What the task asks: Search the listing below for the word "我们还在研究行业的数据" and return each line that contains it.

━━━━

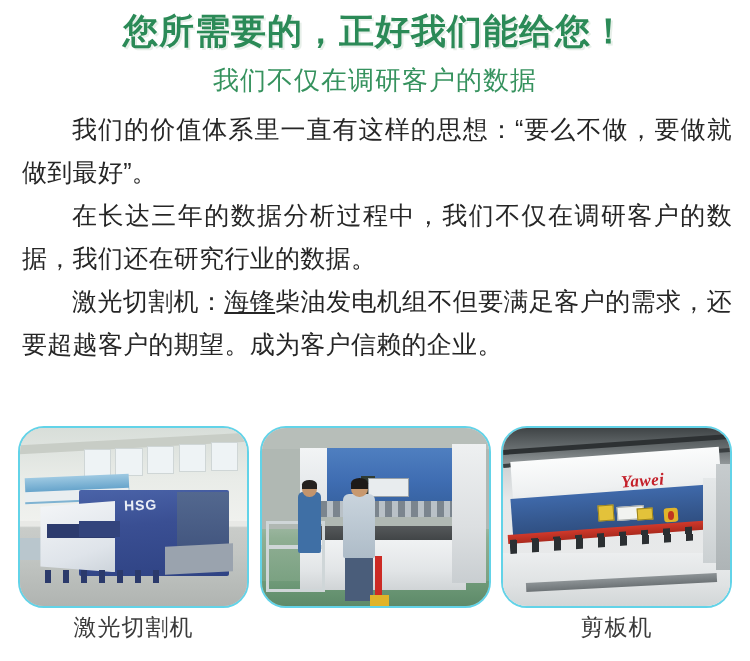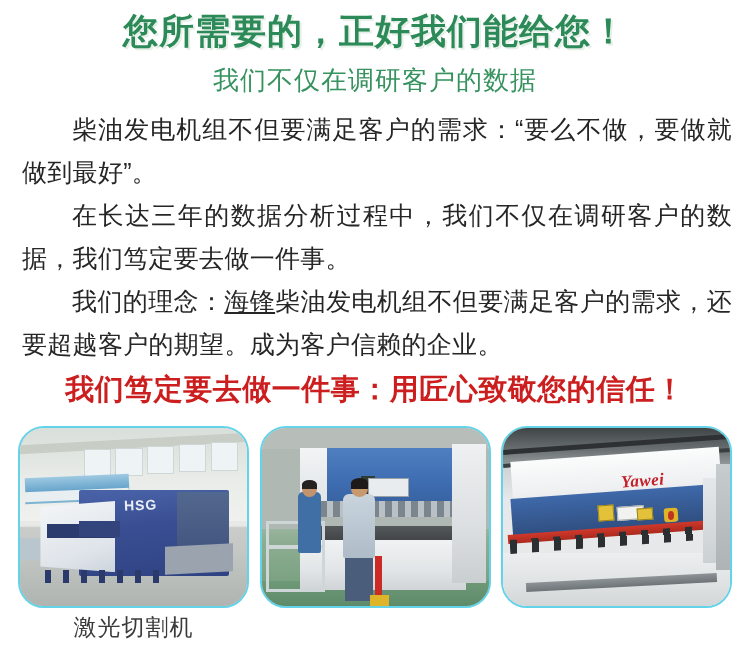--- a/index.html
+++ b/index.html
@@ -388,7 +388,7 @@
   <div class="subheadline">我们不仅在调研客户的数据</div>
 
   <div class="body-block">
-    <p class="para">柴油发电机组不但要满足客户的需求：“要么不做，要做就做到最好”。</p>
+    <p class="para">我们的价值体系里一直有这样的思想：“要么不做，要做就做到最好”。</p>
 
     <p class="para">在长达三年的数据分析过程中，我们不仅在调研客户的数据，我们笃定要去做一件事。</p>
 

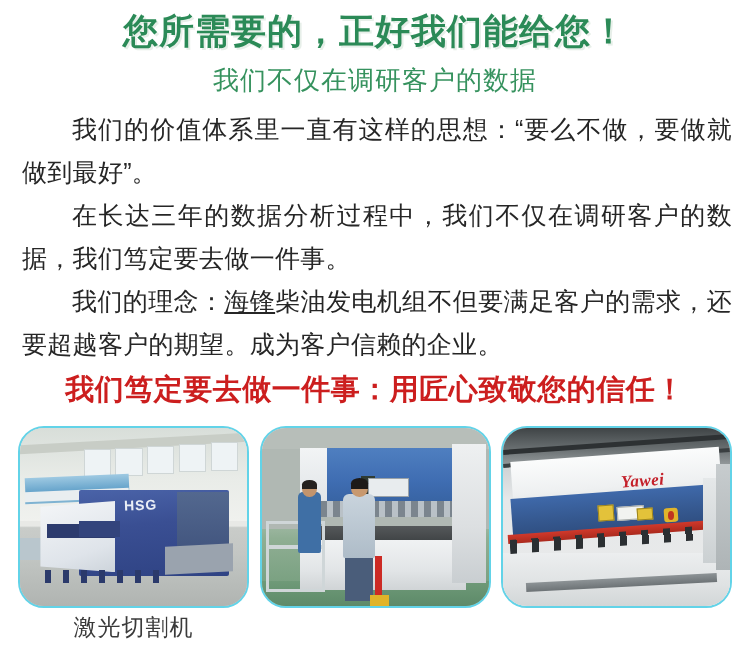--- a/index.html
+++ b/index.html
@@ -390,7 +390,7 @@
   <div class="body-block">
     <p class="para">我们的价值体系里一直有这样的思想：“要么不做，要做就做到最好”。</p>
 
-    <p class="para">在长达三年的数据分析过程中，我们不仅在调研客户的数据，我们笃定要去做一件事。</p>
+    <p class="para">在长达三年的数据分析过程中，我们不仅在调研客户的数据，我们还在研究行业的数据。</p>
 
     <p class="para"><span>我们的理念：</span><span class="brand-underline">海锋</span><span>柴油发电机组不但要满足客户的需求，还要超越客户的期望。成为客户信赖的企业。</span></p>
   </div>

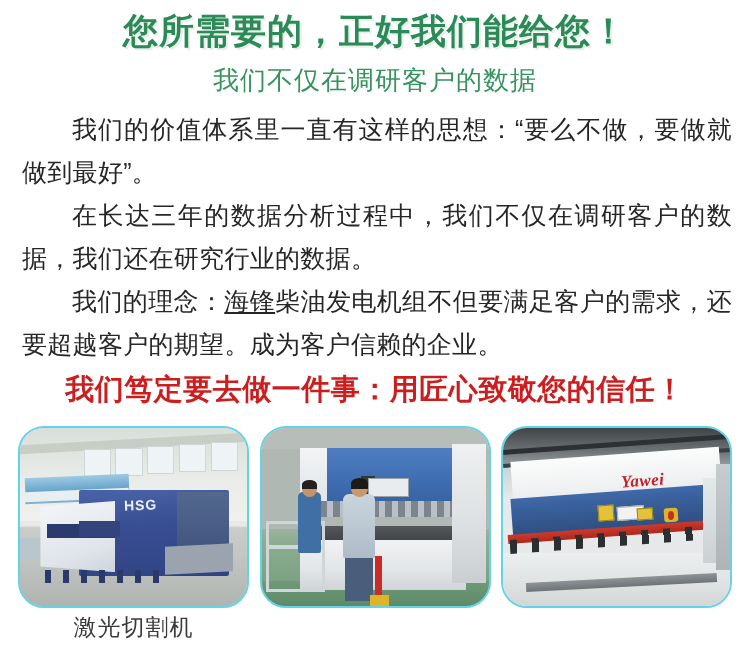--- a/index.html
+++ b/index.html
@@ -392,7 +392,7 @@
 
     <p class="para">在长达三年的数据分析过程中，我们不仅在调研客户的数据，我们还在研究行业的数据。</p>
 
-    <p class="para"><span>我们的理念：</span><span class="brand-underline">海锋</span><span>柴油发电机组不但要满足客户的需求，还要超越客户的期望。成为客户信赖的企业。</span></p>
+    <p class="para"><span>激光切割机：</span><span class="brand-underline">海锋</span><span>柴油发电机组不但要满足客户的需求，还要超越客户的期望。成为客户信赖的企业。</span></p>
   </div>
 
   <div class="red-line">我们笃定要去做一件事：用匠心致敬您的信任！</div>

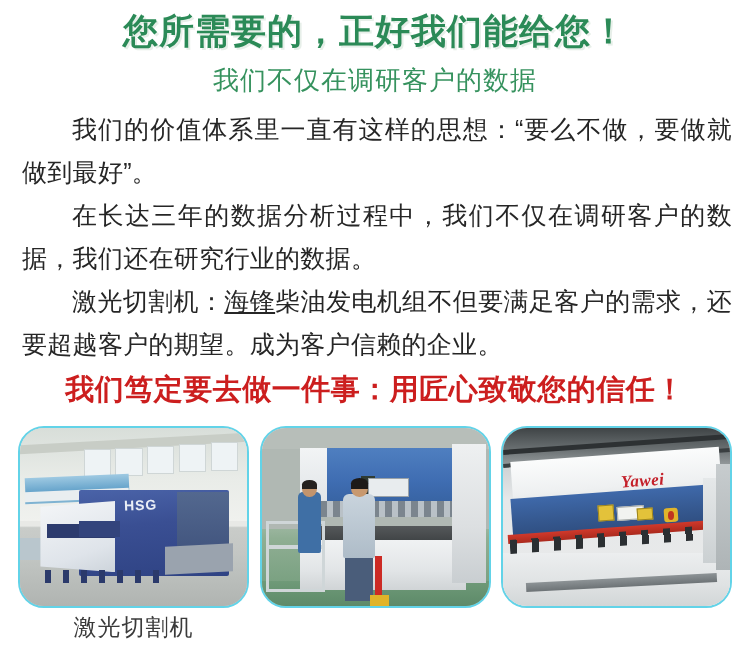--- a/index.html
+++ b/index.html
@@ -395,7 +395,6 @@
     <p class="para"><span>激光切割机：</span><span class="brand-underline">海锋</span><span>柴油发电机组不但要满足客户的需求，还要超越客户的期望。成为客户信赖的企业。</span></p>
   </div>
 
-  <div class="red-line">我们笃定要去做一件事：用匠心致敬您的信任！</div>
 
   <div class="cards">
 

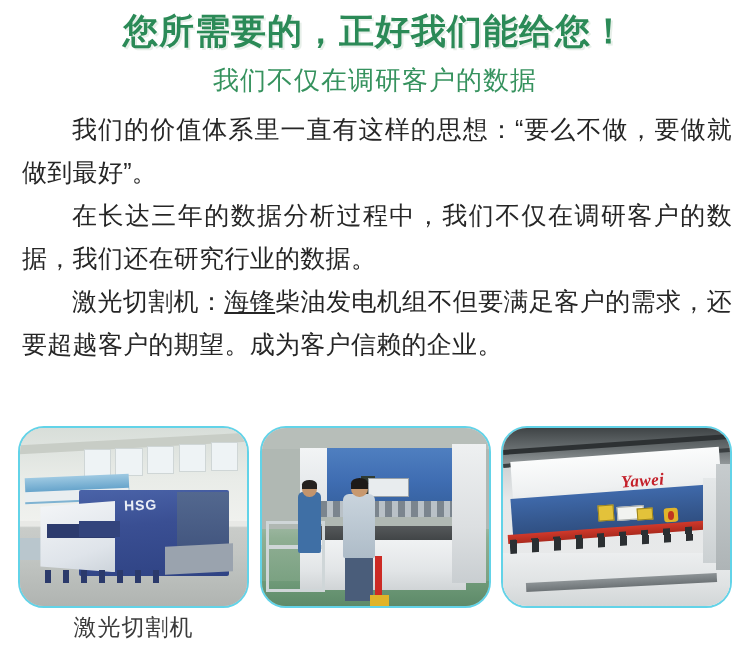--- a/index.html
+++ b/index.html
@@ -479,6 +479,7 @@
 
   <div class="captions">
     <div class="caption">激光切割机</div>
+    <div class="caption">剪板机</div>
   </div>
 
 </div>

━━━━

Task output:
+    <p class="para">在长达三年的数据分析过程中，我们不仅在调研客户的数据，我们还在研究行业的数据。</p>
     <p class="para">在长达三年的数据分析过程中，我们不仅在调研客户的数据，我们还在研究行业的数据。</p>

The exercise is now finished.